A new study provides fresh insights into a possible molecular method for reducing Lewy bodies – protein clumps found in the region of the brain that loses dopamine cells in people with Parkinson’s disease.
The research, from Wayne State University School of Medicine in Detroit, MI, is published in The Journal of Biological Chemistry.
There are more than a million people in the US with Parkinson’s disease, a devastating and currently incurable brain-wasting disorder that affects movement and coordination. As it progresses, the disease gradually diminishes one’s ability to walk, talk and live an independent life.
While nobody has yet discovered the causes of Parkinson’s disease, we know that they kill dopamine cells in the brain. Dopamine is a chemical messenger that is essential for sending brain signals that control a number of functions, including movement.
The dopamine-releasing cells most affected by Parkinson’s disease are located in a midbrain region known as the substantia nigra pars compacta. A hallmark of Parkinson’s disease is the accumulation and progressive spread of protein clumps called Lewy bodies in this region. Lewy bodies contain several proteins, the most common one is called alpha-synuclein.
Because studies show strong links between the presence of Lewy bodies and clinical symptoms of Parkinson’s disease, many scientists are coming to the conclusion that they accelerate the disease, which has spurred the search for ways to prevent or get rid of the protein clumps.
The new study, led by Assia Shisheva, a professor of physiology, describes a step forward in the search for a possible way to “melt” the Lewy bodies found in Parkinson’s disease.
For some years, Prof. Shisheva’s lab has been researching how the behavior of three proteins inside cells are involved with disease. The proteins are two enzymes called PIKfyve and Sac3, and an accessory protein called ArPIKfyve.
The researchers found that these proteins are involved in controlling the traffic of material to the digestive system of the cell. They also found that if the Sac3 enzyme is not bound and protected by ArPIKfyve, it speeds to a hasty death in the cell.
Other discoveries show that mutations in Sac3 are linked to brain degenerating disease in humans, while mutations in PIKfyve are linked to a relatively benign disease in the cornea of the eye.
Putting all these discoveries together led Prof. Shisheva and colleagues to conclude that the double ArPIKfyve-Sac3 complex has separate functions in the brain, and they set out to look for proteins that interact specifically with it.
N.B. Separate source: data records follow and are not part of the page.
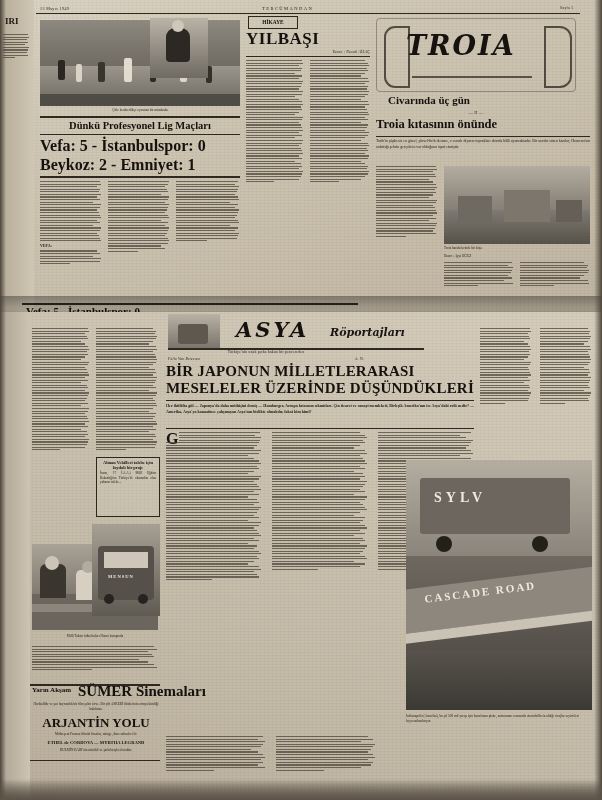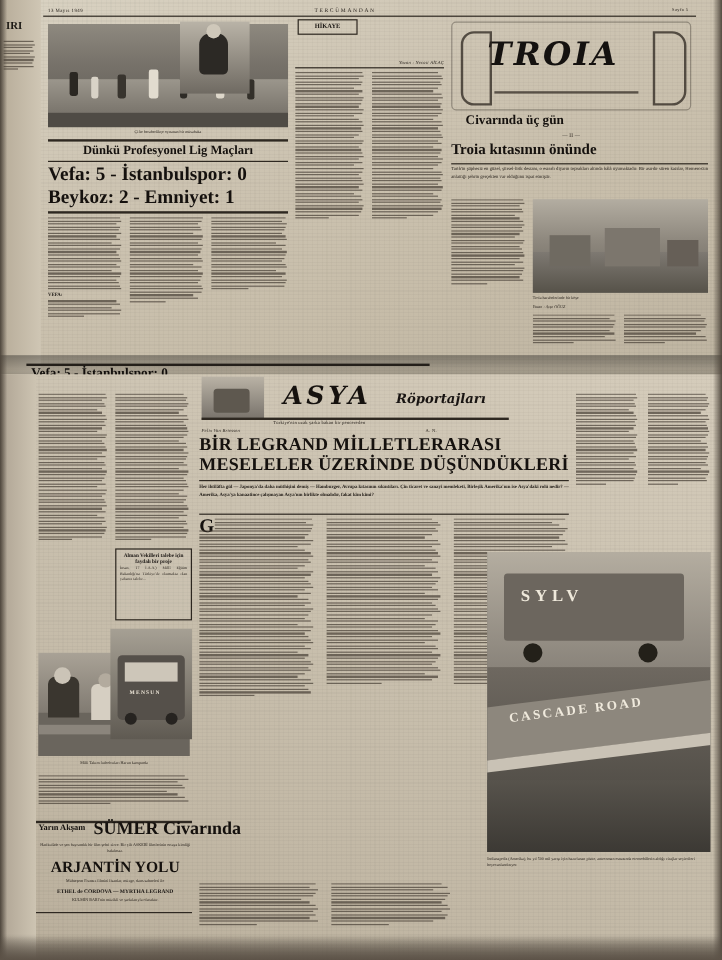--- a/index.html
+++ b/index.html
@@ -213,6 +213,7 @@
     <div class="boxed" style="position:absolute;left:248px;top:16px;width:48px;height:11px;">
       <div style="font-size:5.4px;font-weight:bold;text-align:center;line-height:11px;color:#15110e;">HİKAYE</div>
     </div>
+    <div class="h-big" style="position:absolute;left:246px;top:30px;width:126px;font-size:17px;letter-spacing:.5px;">YILBAŞI</div>
     <div class="kicker right" style="position:absolute;left:246px;top:50px;width:124px;font-size:3.8px;font-style:italic;">Yazan : Necati AİLAÇ</div>
     <div class="hdr-line" style="left:246px;top:56px;width:124px;"></div>
 

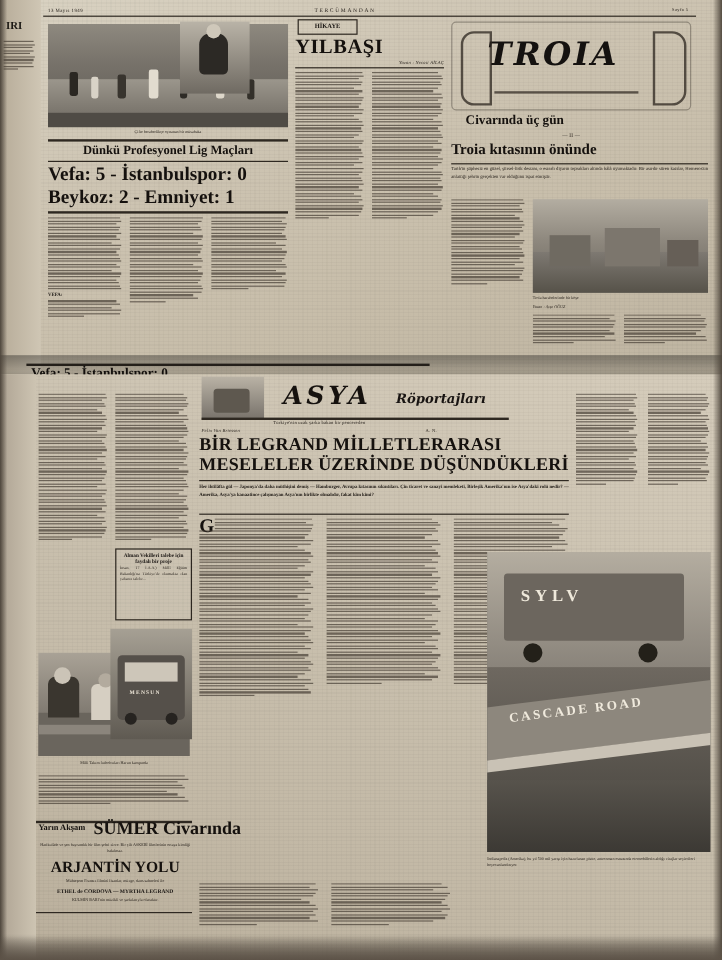--- a/index.html
+++ b/index.html
@@ -423,7 +423,7 @@
     <div class="kicker" style="position:absolute;left:168px;top:45px;width:120px;font-size:3.8px;font-style:italic;">Felix Van Briessen</div>
     <div class="kicker right" style="position:absolute;left:300px;top:45px;width:64px;font-size:3.8px;">A. N.</div>
 
-    <div class="h-big" style="position:absolute;left:166px;top:52px;width:310px;font-size:15px;letter-spacing:.2px;">BİR LEGRAND MİLLETLERARASI</div>
+    <div class="h-big" style="position:absolute;left:166px;top:52px;width:310px;font-size:15px;letter-spacing:.2px;">BİR JAPONUN MİLLETLERARASI</div>
     <div class="h-big" style="position:absolute;left:166px;top:69px;width:310px;font-size:15px;letter-spacing:.2px;">MESELELER ÜZERİNDE DÜŞÜNDÜKLERİ</div>
     <div class="hdr-line" style="left:166px;top:88px;width:308px;"></div>
     <div style="position:absolute;left:166px;top:91px;width:308px;font-size:4px;line-height:1.5;color:#211c17;text-align:justify;font-weight:bold;">Her ihtilâfta gül — Japonya'da daha müthişini demiş — Hamburger, Avrupa kıtasının sıkıntıları. Çin ticaret ve sanayi memleketi, Birleşik Amerika'nın ise Asya'daki rolü nedir? — Amerika, Asya'ya kanaatince çalışmayan Asya'nın birlikte olmalıdır, fakat kim kimi?</div>

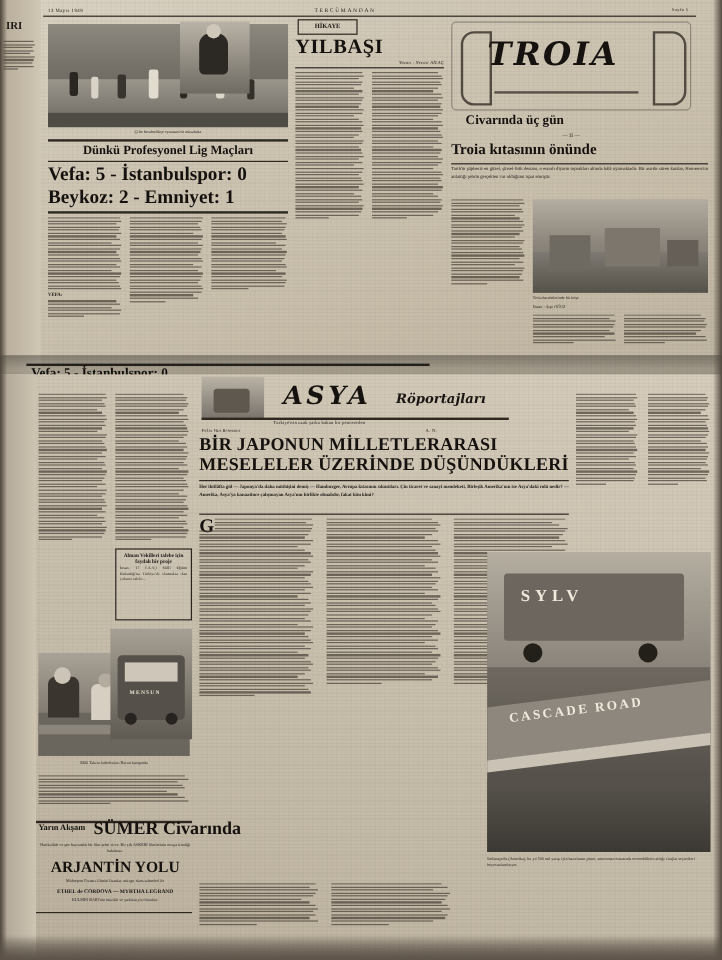--- a/index.html
+++ b/index.html
@@ -759,7 +759,7 @@
 
     <div class="hdr-line thick" style="left:30px;top:372px;width:130px;"></div>
     <div class="h-sm" style="position:absolute;left:32px;top:375px;font-size:7px;">Yarın Akşam</div>
-    <div class="h-big" style="position:absolute;left:78px;top:372px;font-size:15px;">SÜMER Civarında</div>
+    <div class="h-big" style="position:absolute;left:78px;top:372px;font-size:15px;">SÜMER Sinemaları</div>
     <div style="position:absolute;left:32px;top:390px;width:128px;font-size:3.4px;line-height:1.45;color:#2a241e;text-align:center;">Harikulâde ve şen bayramlık bir film şehri zirve. Bir çift ASKERİ filmlerinin ortaya kimliği bakılmaz.</div>
     <div class="h-big" style="position:absolute;left:32px;top:404px;width:128px;font-size:13px;text-align:center;">ARJANTİN YOLU</div>
     <div style="position:absolute;left:32px;top:420px;width:128px;font-size:3.4px;line-height:1.45;color:#2a241e;text-align:center;">Mühteşem Fransız filmini lisanlar, müzge, dans sahneleri ile</div>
The new study describes a previously unknown interaction between ArPIKfyve-Sac3 and Synphilin-1, a protein already known to be involved in the development of Parkinson’s disease through its interaction with alpha-synuclein, and because like alpha-synuclein, it is also one of the proteins found in Lewy body deposits. Prof. Shisheva notes:
“Our study revealed that the ArPIKfyve-Sac3 complex is an effective inhibitor of aggregate formation by Synphilin-1.”
The team also found that if Sac3 levels become excessive, then they trigger protein self-aggregation and clumping by Synphilin-1. This confirms recent research from Japan that found excessive Sac3 accumulates in Lewy bodies, they note.
The researchers therefore conclude there are two ways in which the ArPIKfyve-Sac3 complex may trigger Parkinson’s disease. One way is when levels of ArPIKfyve-Sac3 are too low and the other is when levels of Sac3 are too high.
They propose that increasing levels of the ArPIKfyve-Sac3 complex may have a beneficial effect in Parkinson’s disease.
Prof. Shisheva suggests that the ArPIKfyve-Sac3 complex works by shifting Synphilin-1 from a clumping form to a more soluble form.
Meanwhile, Medical News Today recently reported how scientists have mapped the path Parkinson’s takes as it spreads from affected to healthy brain tissue in the early stages of the disease. In a study published in ELife, the team from McGill University shows how the disease progresses from cell to cell through the brain along networks.